One of the key ingredients of Absinthe is wormwood. Wormwood contains a natural chemical called thujone, which is what supposedly causes the hallucinogenic effects. When one is consuming absinthe, they say that person is romancing the green fairy in France. The truth about wormwood is that although thujone does contain psychoactive properties that can cause one to hallucinate, the amount contained in absinthe isn’t enough to do much more than raise the heart rate, and may possibly cause someone to feel a little strange. Aside from that, all other side effects are caused from the high alcohol content.
Perhaps one of the most glamorous parts of absinthe consumption is the preparation of drinks. Pouring a drink requires a special glass and a special slotted spoon. There are thousands of different styles of absinthe spoons out there, and even more people out there collecting them. The spoon is placed over the lip of a glass with a sugar cube placed in the center. The absinthe is drizzled over the sugar cube to help remedy the extreme bitterness of absinthe. The main flavor of absinthe can be compared to that of licorice. The two key flavorings in it are anise and fennel, which gives it that licorice taste.

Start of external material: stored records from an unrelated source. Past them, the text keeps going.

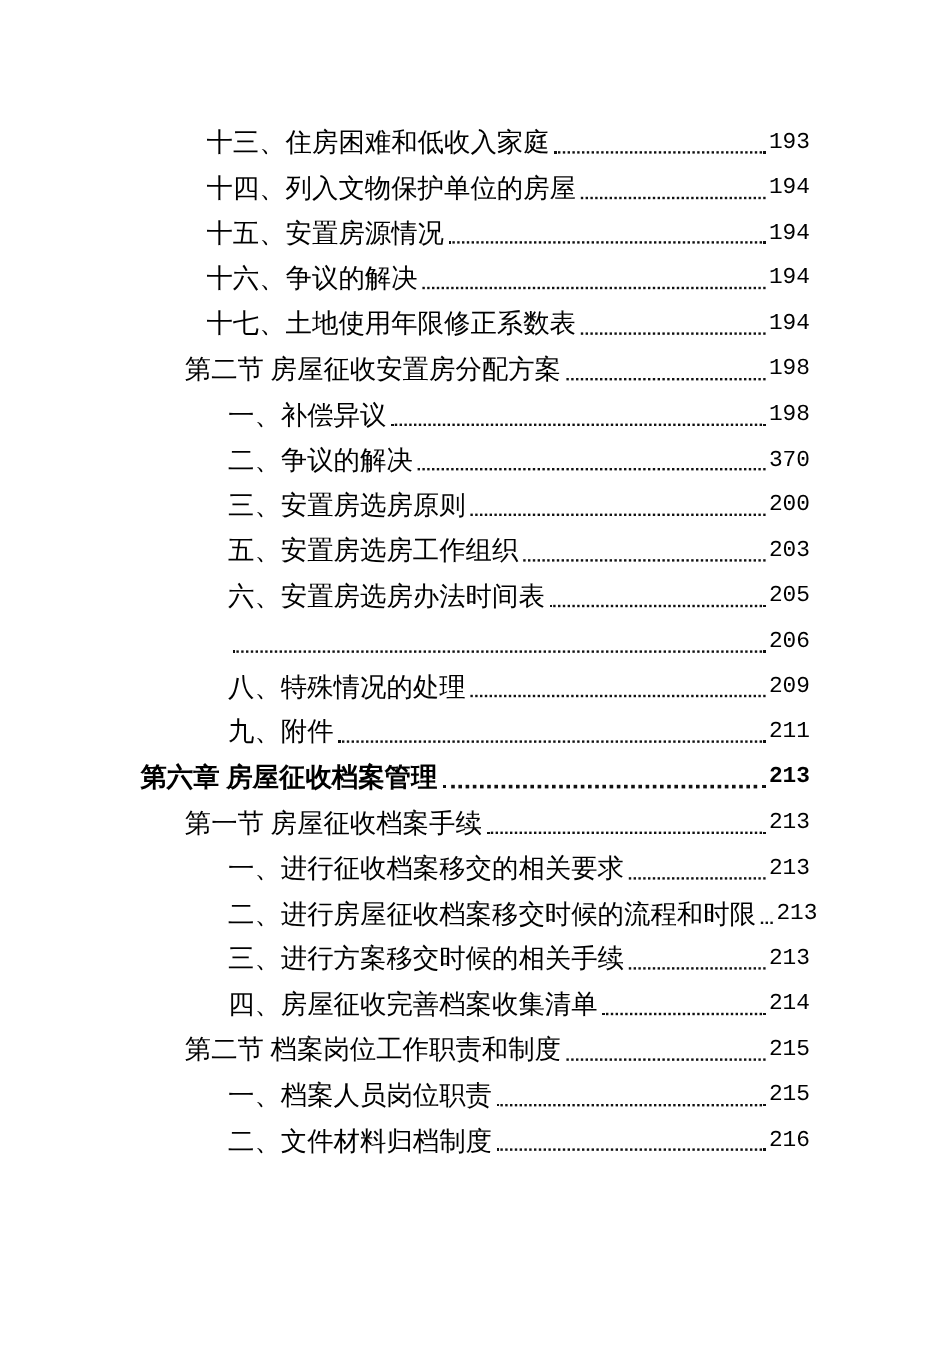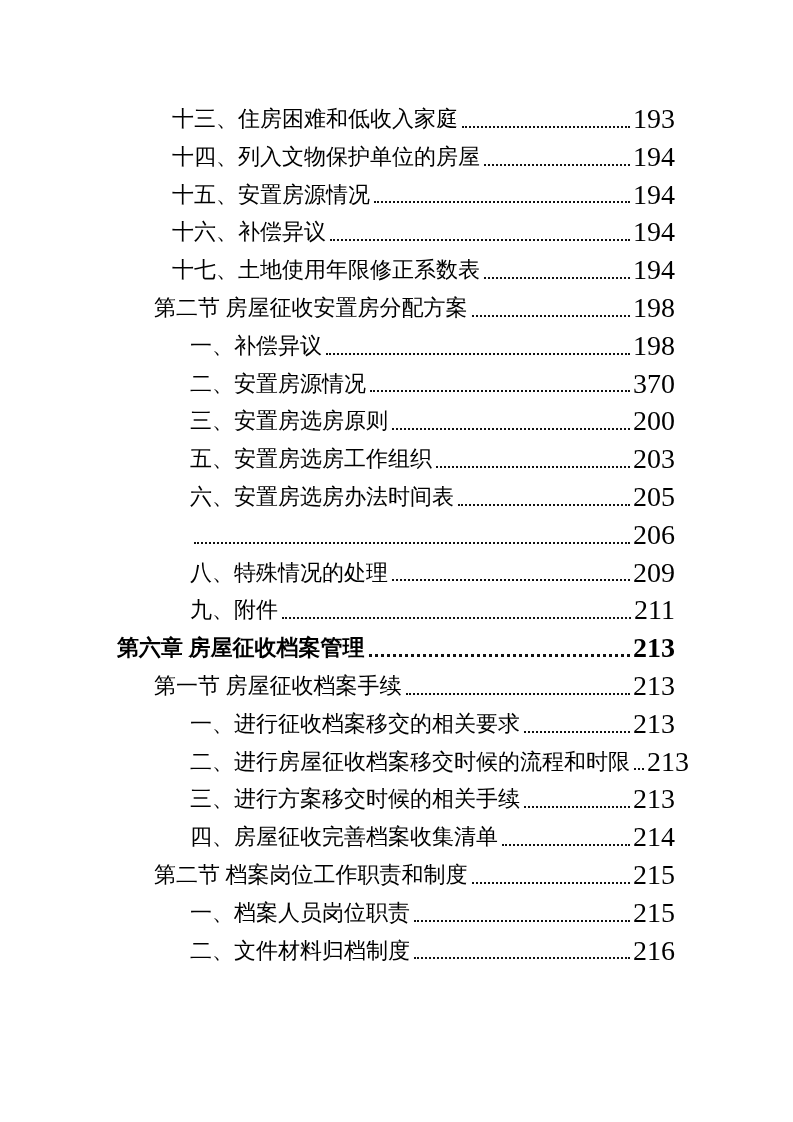"193" .toc-page { font-family: Liberation Serif, serif -> Liberation Mono, monospace; font-size: 28px -> 19px }
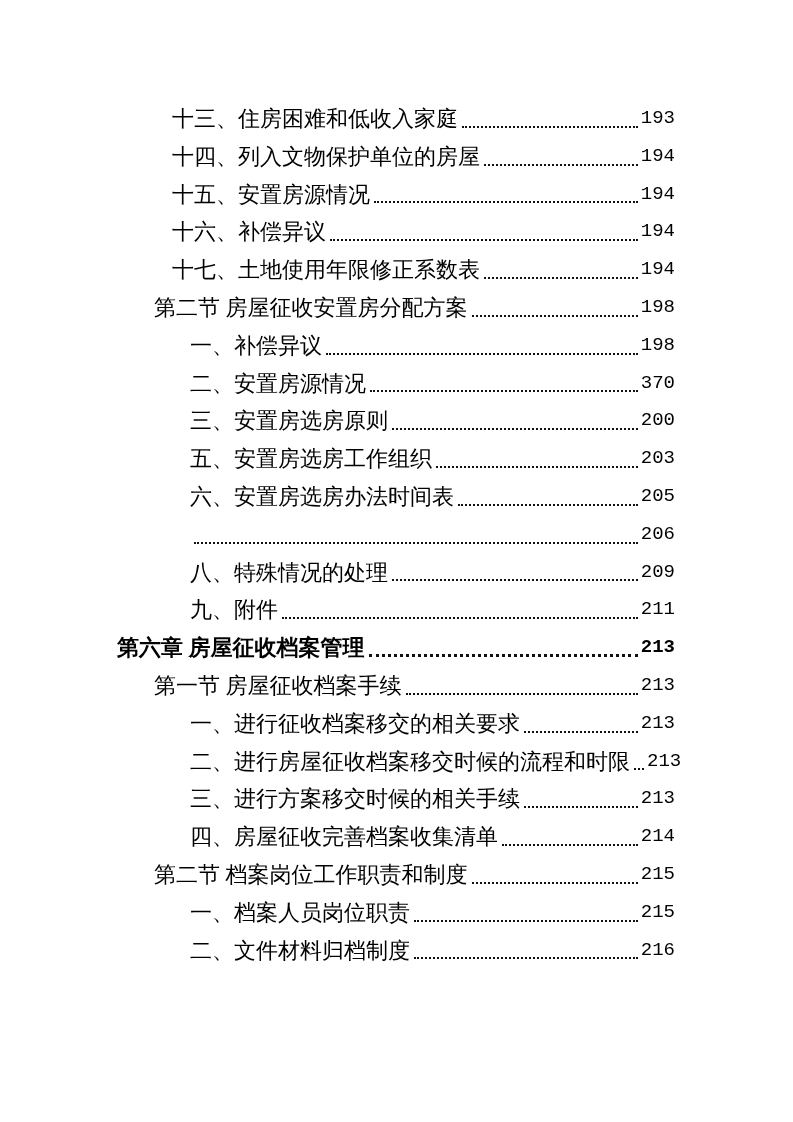"十六、补偿异议" span.toc-text { text: 补偿异议 -> 争议的解决 }
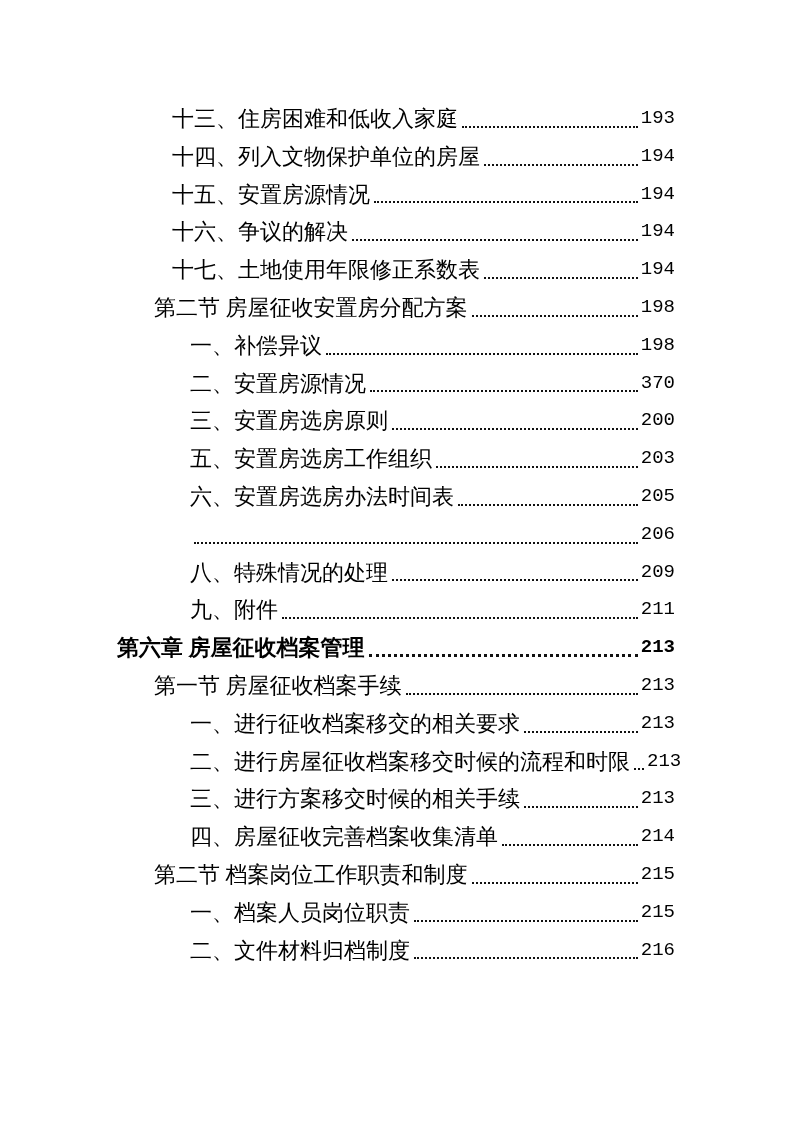"二、安置房源情况" span.toc-text { text: 安置房源情况 -> 争议的解决 }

A few years ago, absinthe was finally legalized in the US, so I wanted to see what all the hype was about. Although I had no interest whatsoever in achieving its supposed effects, I knew it was a load of crap and thought I would humor everyone by proving them wrong. I tried it three different times from three different distilleries. I already knew ahead of time the whole hallucinogenic rumor was a pile of crap. My first attempt was a brand called Absente, which was actually legal before the ban was lifted due to its very low wormwood content. It tasted decent, but I felt no different than if I was drinking ouzo, a similar tasting drink. I felt slightly relaxed, but that’s about it.
The second time was with a brand called Lucid, which did not become legal until after the ban was lifted in the US due to its higher wormwood content. It has been classified as having the highest legal amount of wormwood content by US law. Again, same effect… nothing out of the ordinary. The third time I decided to go for the unregulated, real deal – straight from the Czech Republic. I ordered it online for a couple hundred bucks, have no idea what the label said or what the brand was, but I was told by an absinthe connoisseur that it was the real thing and that I will definitely feel something from it. Once again, nothing different. And it was a huge waste of money. Maybe if one believes they will feel some kind of hallucinogenic effect, they may trick their brain to believe they are feeling something out of the ordinary. But in my experience, it is just a waste of money. It doesn’t surprise me one bit that many countries are now legalizing it once again. It has a cool history, interesting cultural significance, and doesn’t taste bad, but as far as any unusual effects, you will only achieve what your mind tells you to. Your body may feel a little strange from it, but that’s about it.
Absinthe Drink Recipe:
- Ice 2 parts
- absinthe 2 parts
- 1 sugar cube
Fill an absinthe glass with ice. Place an absinthe spoon over the lip of the glass, and place a sugar cube in the center. Pour the absinthe over the sugar cube. Pour the water over the sugar cube until it dissolves. Using the spoon, stir around the drink and serve.